Comme l'écrit dans la préface Gérard CHALIAND, Zbigniew BRZEZINSKI (né en 1928) donne ici l'analyse politique et stratégique la plus rigoureuse du nouvel ordre mondial dominé par les Etats-Unis et des voies et moyens pour que dure cette suprématie. L'objectif clair de l'auteur est de formuler une politique géostratégique cohérente pour l'Amérique sur le continent eurasien.

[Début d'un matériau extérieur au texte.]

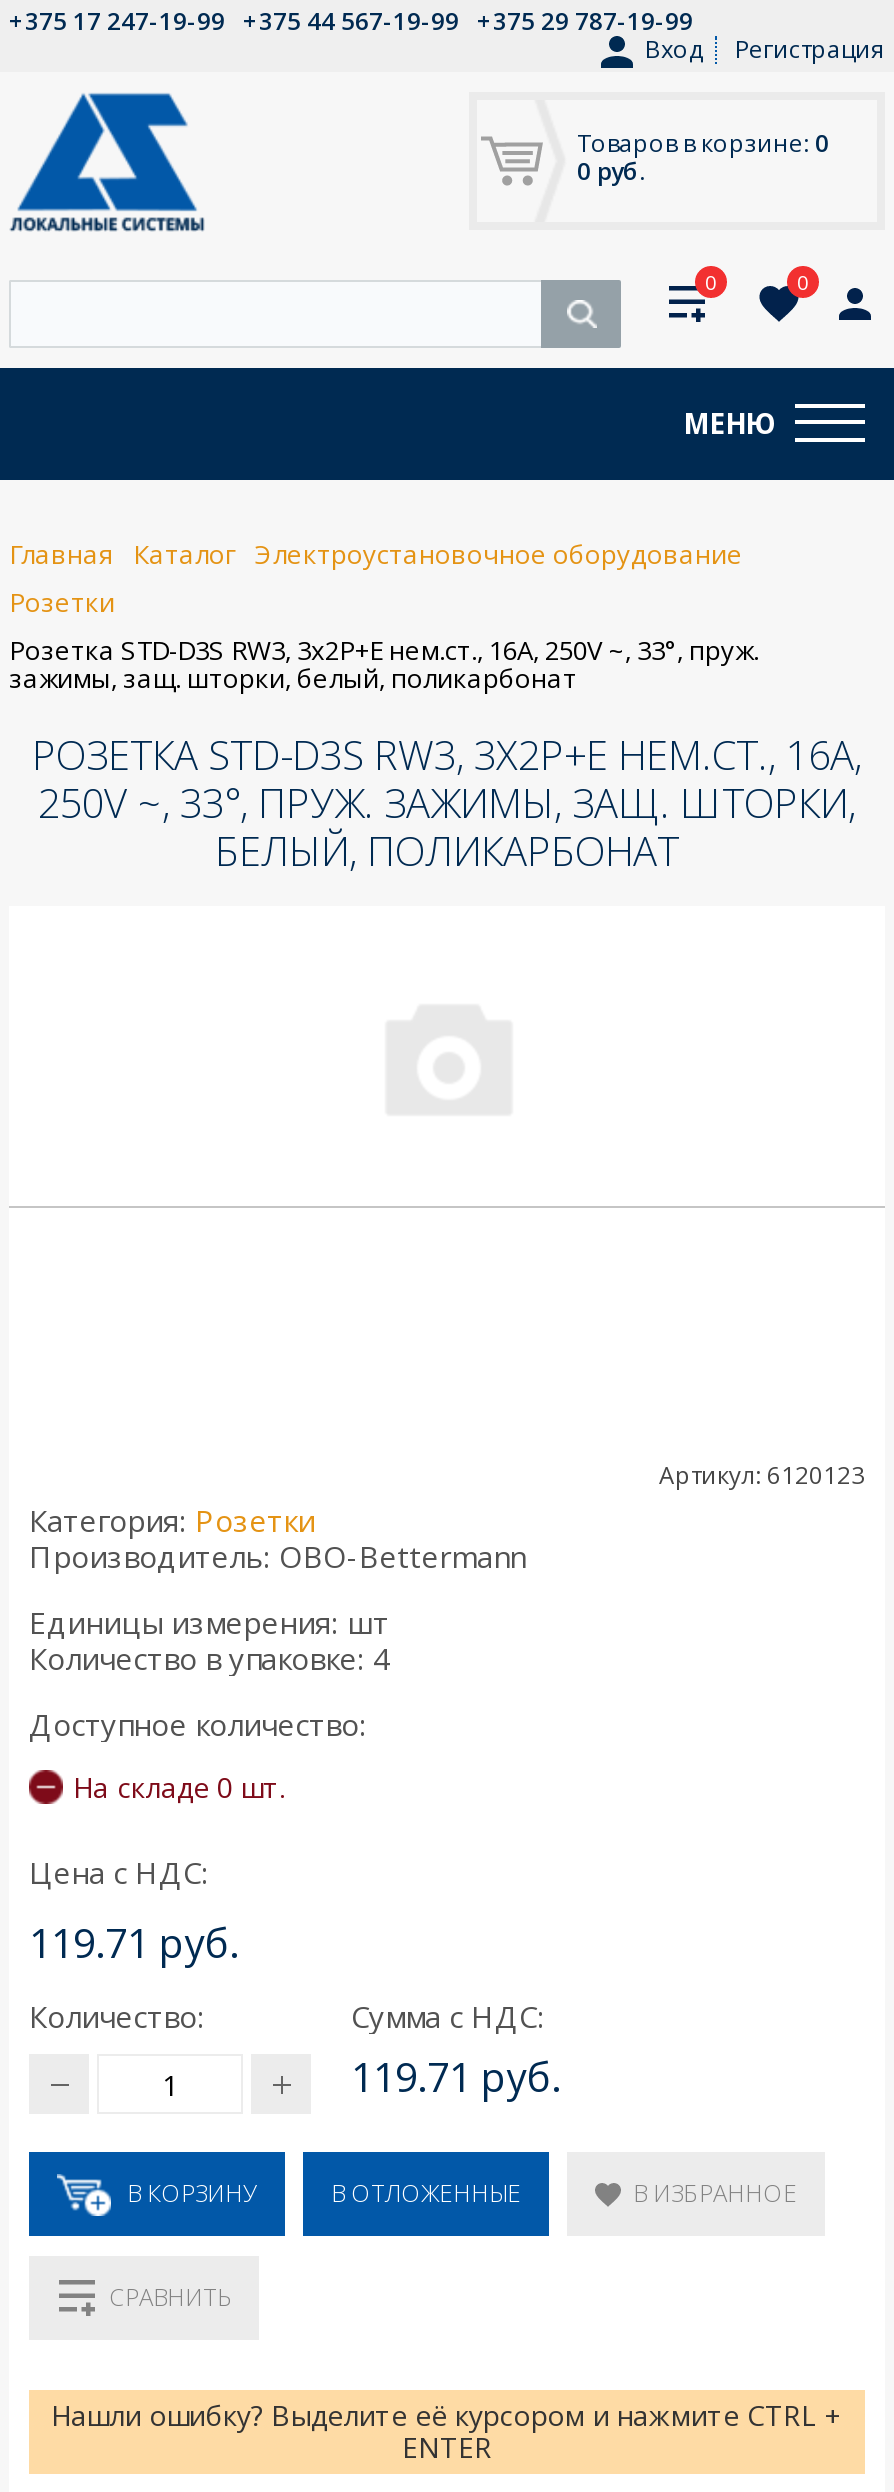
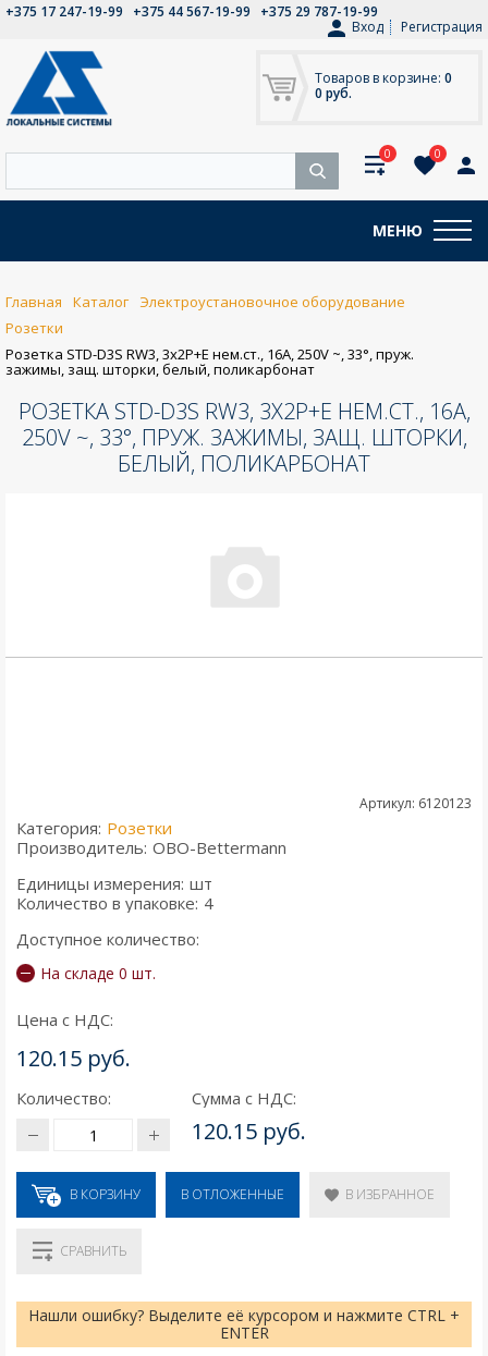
[29,1917,239,1971] 119.71 руб. -> [16,1044,131,1073] 120.15 руб.
[351,2051,561,2105] 119.71 руб. -> [192,1117,306,1146] 120.15 руб.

     Pour lui, le conflit entre la Russie et l'Amérique se concentre sur la périphérie du continent. "Le bloc sino-soviétique, qui domine la majeure partie de la vaste Eurasie, ne réussit jamais à en contrôler les franges orientales et occidentales, sur lesquelles l'Amérique parvient à s'ancrer et à se doter de bases solides. La défense de ces têtes de pont continentales donne lieu à des bras de fer successifs entre les deux adversaires. Les premiers épisodes de tensions, en particulier le blocus de Berlin sur le "front" ouest et la guerre de Corée à l'Est, sont ainsi les premiers tests stratégiques ce qu'on allait appeler la guerre froide."
Cartes à l'appui, analyses historiques d'ampleur portées constamment à l'esprit, le conseiller stratégique montre que, même si la Russie s'est vue amputée d'importants territoires depuis la fin de l'Union Soviétique, les données géopolitiques restent les mêmes. Considérant l'empire américain comme celui d'une hégémonie d'un type nouveau, fondé autant sur la culture que sur les instruments militaires, son examen de l'échiquier eurasien comme formé d'un espace central et de façades Ouest, Sud et Est, l'amène à identifier cinq grandes questions qu'il détaille tout au long de son livre :
- Quel type d'unité européenne a les faveurs de l'Amérique et comme l'encourager?
- Quel profil la Russie pourrait-elle adopter qui préserve au mieux les intérêts américains? Comment et jusqu'à quel point l'Amérique peut-elle peser dans ce processus?
- Dans quelle mesure de nouveaux "Balkans" peuvent-ils apparaitre au centre de l'Eurasie et comment l'Amérique peut-elle minimiser les risques d'explosions?
- Quel rôle la Chine doit-elle être encouragée à adopter en Extrême-orient et quelles en seraient les conséquences pour l'Amérique, mais aussi pour le Japon?
- Quelles nouvelles coalitions sont susceptibles de se former sur le continent, lesquelles pourraient menacer les intérêtes américains, et à quels moyens recourir pour les prévenir?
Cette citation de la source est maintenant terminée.